A thankful Grammy’s heart

So many things to be ever-so-thankful for…and among these, the safe arrival of baby Elza last week. Jeanne and Kolya spent Monday day and night at Johns Hopkins where Elza joined the family on the OUTSIDE early Tuesday afternoon. THANKFUL that Jeanne and Kolya were both able to snuggle their little gift before she was attached to too many monitors. Knowing her heart condition could have preempted these early moments made them even more special.

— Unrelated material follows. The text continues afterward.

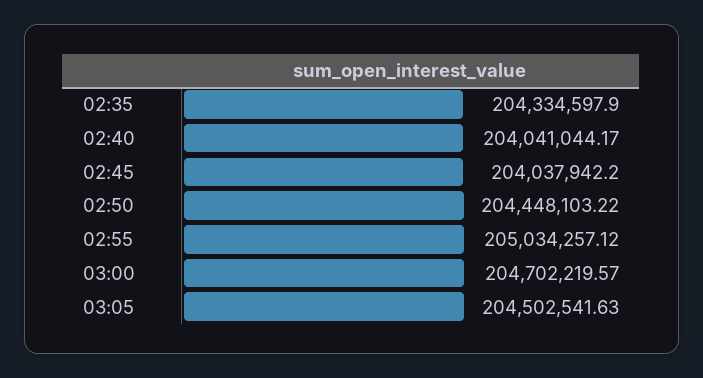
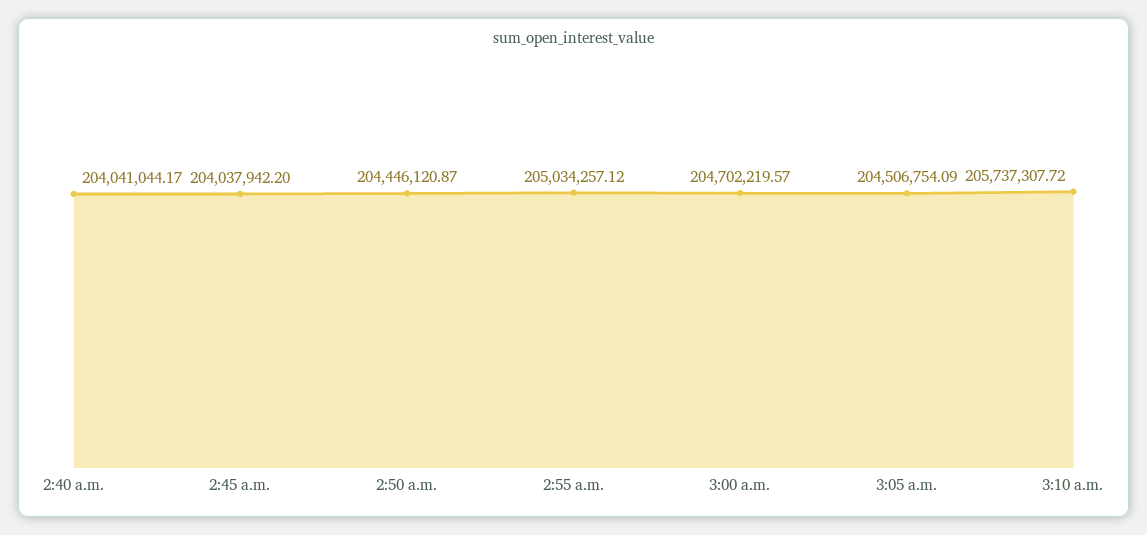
02:35: 204334597.9 -> none
02:50: 204448103.22 -> 204446120.87
03:05: 204502541.63 -> 204506754.09
3:10 a.m.: none -> 205737307.72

Jim and I arrived in Baltimore on Tuesday morning — chauffeured by sweet friend Jill Fears and accompanied by two of her daughters. They helped us clear out the fridge at the Kotiash abode and pack bags with food for our stay. Jill introduced us to the Believe in Tomorrow children’s home that is situated directly across the street from the hospital. We learned that Elza qualified to have her family stay at the home, and we learned that there was indeed space for our arrival. SO THANKFUL for this place. Each patient qualifies for one room and each room can hold 6 people: two beds plus cots if needed. Jim, the boys and I learned our way around during the first day or two, and then when Jeanne was discharged, Kolya was able to join our room.  The boys were THRILLED to see Tato and Mama…Milan exclaimed, “My beautiful mama is here!” Though the farewells can be sad, the boys DO know that their parents are nearby and are trying to spend much time with them. AND they have met Elza via skype. THANKFUL for technology!!

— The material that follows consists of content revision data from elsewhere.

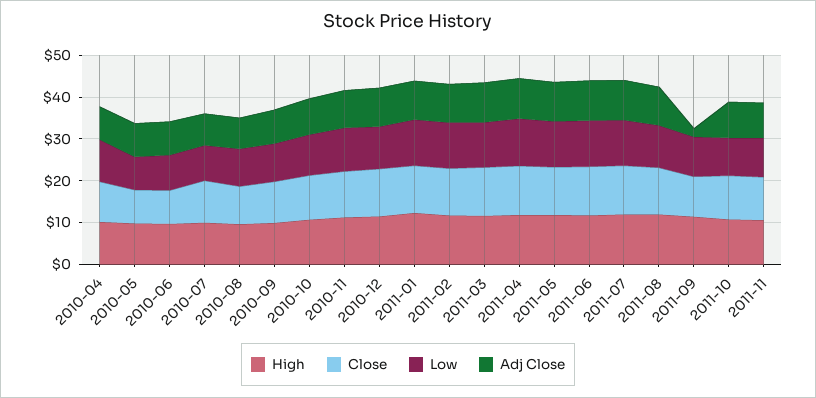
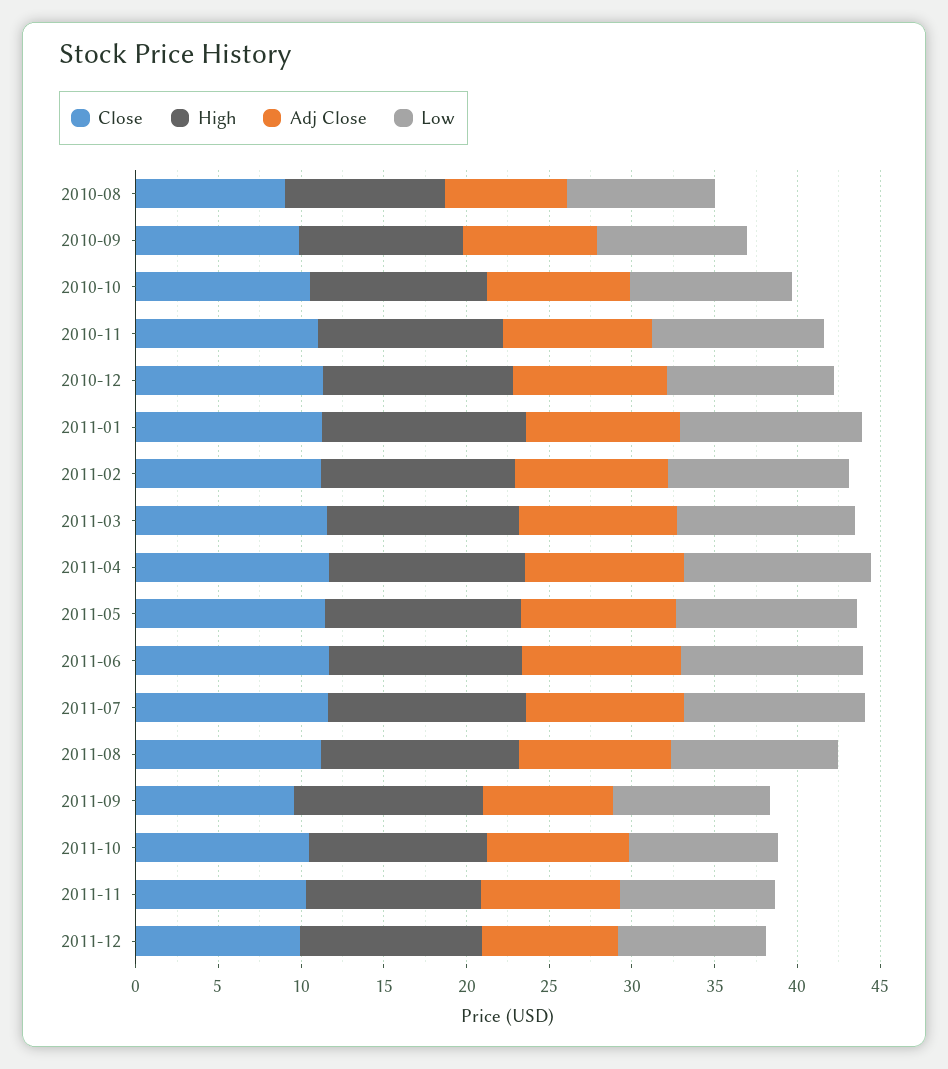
High, 2010-04: 10 -> none
Close, 2010-04: 10 -> none
Low, 2010-04: 10 -> none
Adj Close, 2010-04: 8 -> none
High, 2010-05: 10 -> none
Close, 2010-05: 8 -> none
Low, 2010-05: 8 -> none
Adj Close, 2010-05: 8 -> none
High, 2010-06: 10 -> none
Close, 2010-06: 8 -> none
Low, 2010-06: 8 -> none
Adj Close, 2010-06: 8 -> none
High, 2010-07: 10 -> none
Close, 2010-07: 10 -> none
Low, 2010-07: 8 -> none
Adj Close, 2010-07: 8 -> none
Adj Close, 2011-09: 2 -> 8
Close, 2011-12: none -> 10
High, 2011-12: none -> 11
Adj Close, 2011-12: none -> 8
Low, 2011-12: none -> 9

Pre ElzaJim and I did get a few minutes with Jeanne while Kolya, Jill, Tori and Katie Jo entertained the boys at the hospital on Tuesday. It turns out that the little ones cannot even be in the family waiting area on Jeanne’s floor — no one under 18 is permitted during the flu season. Jim clicked this photo just ten minutes before Elza was born! THANKFUL that we could switch places with Kolya in time!

That evening we were blessed by a home-cooked meal at the children’s home. Volunteers from all over Baltimore and environs volunteer to provide dinner MOST nights. In fact, we’ve been here a week and have only fixed our own dinner on Sunday night. The boys sometimes need a supplement — not too excited about a new place and new food — but the adults are eating way more than I ever expected!

And the staff here has gone overboard in helping us with the little ones — even providing chocolate milk! (Turns out that the boys aren’t nearly so enamored with chocolate milk as I thought they might be…what does grammy know?!).Chocolate milk I took some pictures to assure Jeanne and Kolya that the boys were actually eating. The staff made sure the boys had a doughnut (HUGE) for dessert, and the boys spent their time worrying that the volunteers in the kitchen needed a doughnut, too! So sweet.


After cleaning up our table to Milan’s rendition learned in Sunday school: “Clean up! Clean up! Everybody do your part. Clean up! Clean up! Everybody do your part.” I think the volunteers are going to teach this song to all of their friends.

After baths and putting on warm pajamas, we all crowded onto the boys’ bed to watch a movie and fade out.


All in all, a good first day for everyone.

Thankful for all the prayers!


Let’s change the statistics

I have been noticing quite a few articles and news reports about children in the States. And adults as well.

It seems that the reports show that a high percentage of American children do not even engage in moderate exercise for an hour a day. Really? Oh my goodness. I’m living with two children who NEVER STOP moving. Running. Dancing. Climbing. Jumping.

Other articles are pointing out that many people stop reading books of any sort once they are out of school, whether that be at completion of high school, college, or grad school. So very sad. I’m thankful to be living in a home with FULL bookshelves and adults who regularly read these books. No wonder the little ones here love books so much — such great ones to choose from.

Aunt Anna reads to Milan and Alek

I’m not reading as much as I’d like to be — that is of the books that I purposefully ordered to be here when I arrived — but I am definitely reading many books over and over and over again. The boys’ books. And how sweet to have a 3-year-old ‘read’ them to his little brother, his grammy, and his parents.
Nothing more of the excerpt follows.